Collection entries
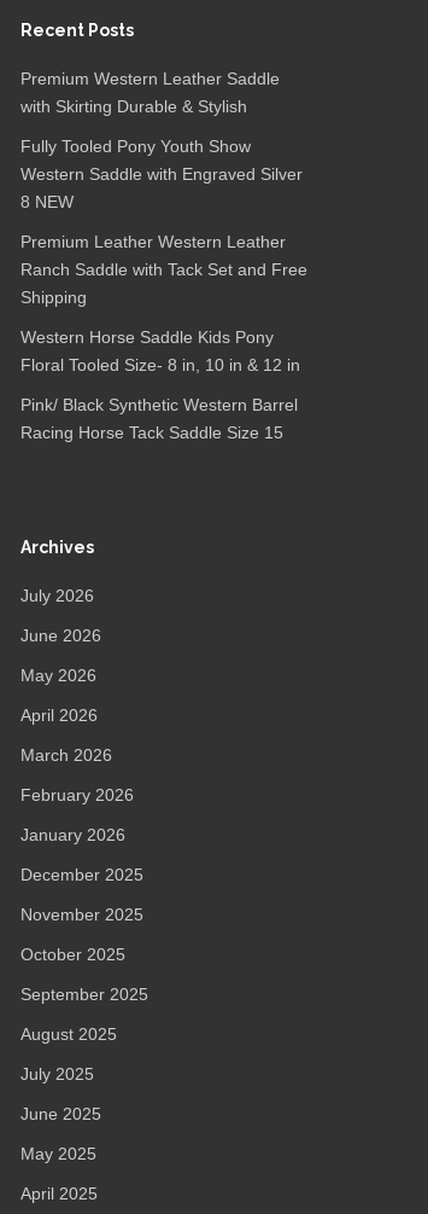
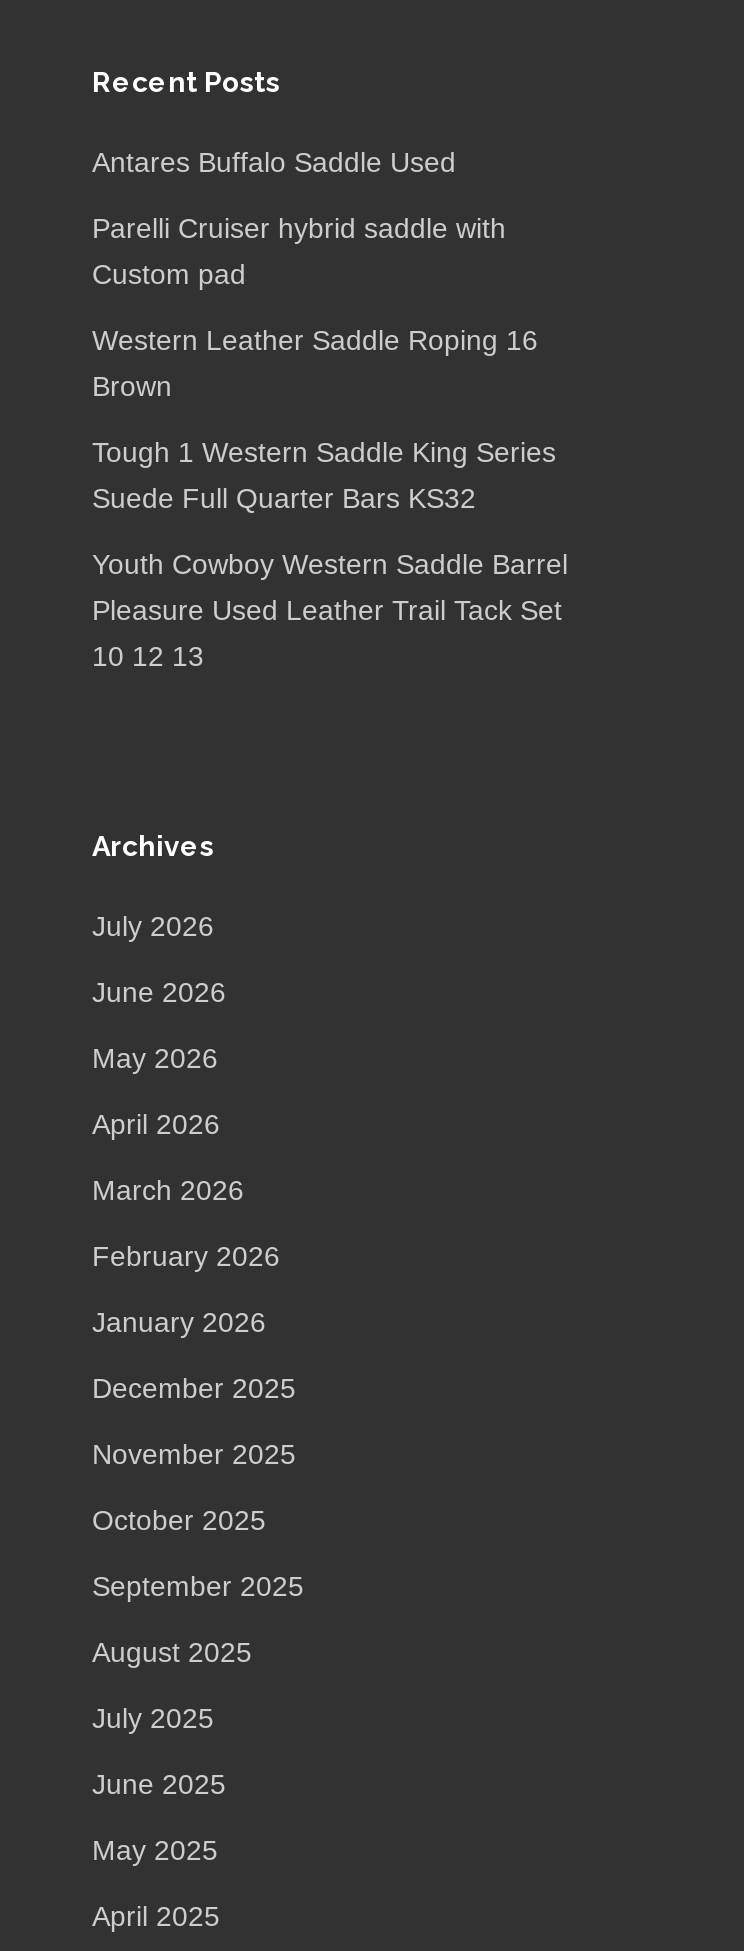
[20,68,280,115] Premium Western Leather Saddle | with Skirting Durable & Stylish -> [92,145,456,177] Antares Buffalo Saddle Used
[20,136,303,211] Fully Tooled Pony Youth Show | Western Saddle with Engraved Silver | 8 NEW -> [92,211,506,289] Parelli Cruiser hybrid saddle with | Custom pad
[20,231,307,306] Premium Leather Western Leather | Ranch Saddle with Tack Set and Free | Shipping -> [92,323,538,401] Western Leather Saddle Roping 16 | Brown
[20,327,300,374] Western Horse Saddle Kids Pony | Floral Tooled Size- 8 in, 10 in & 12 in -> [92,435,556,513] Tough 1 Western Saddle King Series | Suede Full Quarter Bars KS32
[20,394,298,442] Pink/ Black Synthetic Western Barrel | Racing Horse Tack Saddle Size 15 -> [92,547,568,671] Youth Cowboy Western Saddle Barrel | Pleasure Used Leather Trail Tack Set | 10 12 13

_Work required_
Your copy should match the records word for word, with the pictures removed.

_Solution for this task_
[20,68,280,115] Premium Western Leather Saddle | with Skirting Durable & Stylish -> [92,145,456,177] Antares Buffalo Saddle Used
[20,136,303,211] Fully Tooled Pony Youth Show | Western Saddle with Engraved Silver | 8 NEW -> [92,211,506,289] Parelli Cruiser hybrid saddle with | Custom pad
[20,231,307,306] Premium Leather Western Leather | Ranch Saddle with Tack Set and Free | Shipping -> [92,323,538,401] Western Leather Saddle Roping 16 | Brown
[20,327,300,374] Western Horse Saddle Kids Pony | Floral Tooled Size- 8 in, 10 in & 12 in -> [92,435,556,513] Tough 1 Western Saddle King Series | Suede Full Quarter Bars KS32
[20,394,298,442] Pink/ Black Synthetic Western Barrel | Racing Horse Tack Saddle Size 15 -> [92,547,568,671] Youth Cowboy Western Saddle Barrel | Pleasure Used Leather Trail Tack Set | 10 12 13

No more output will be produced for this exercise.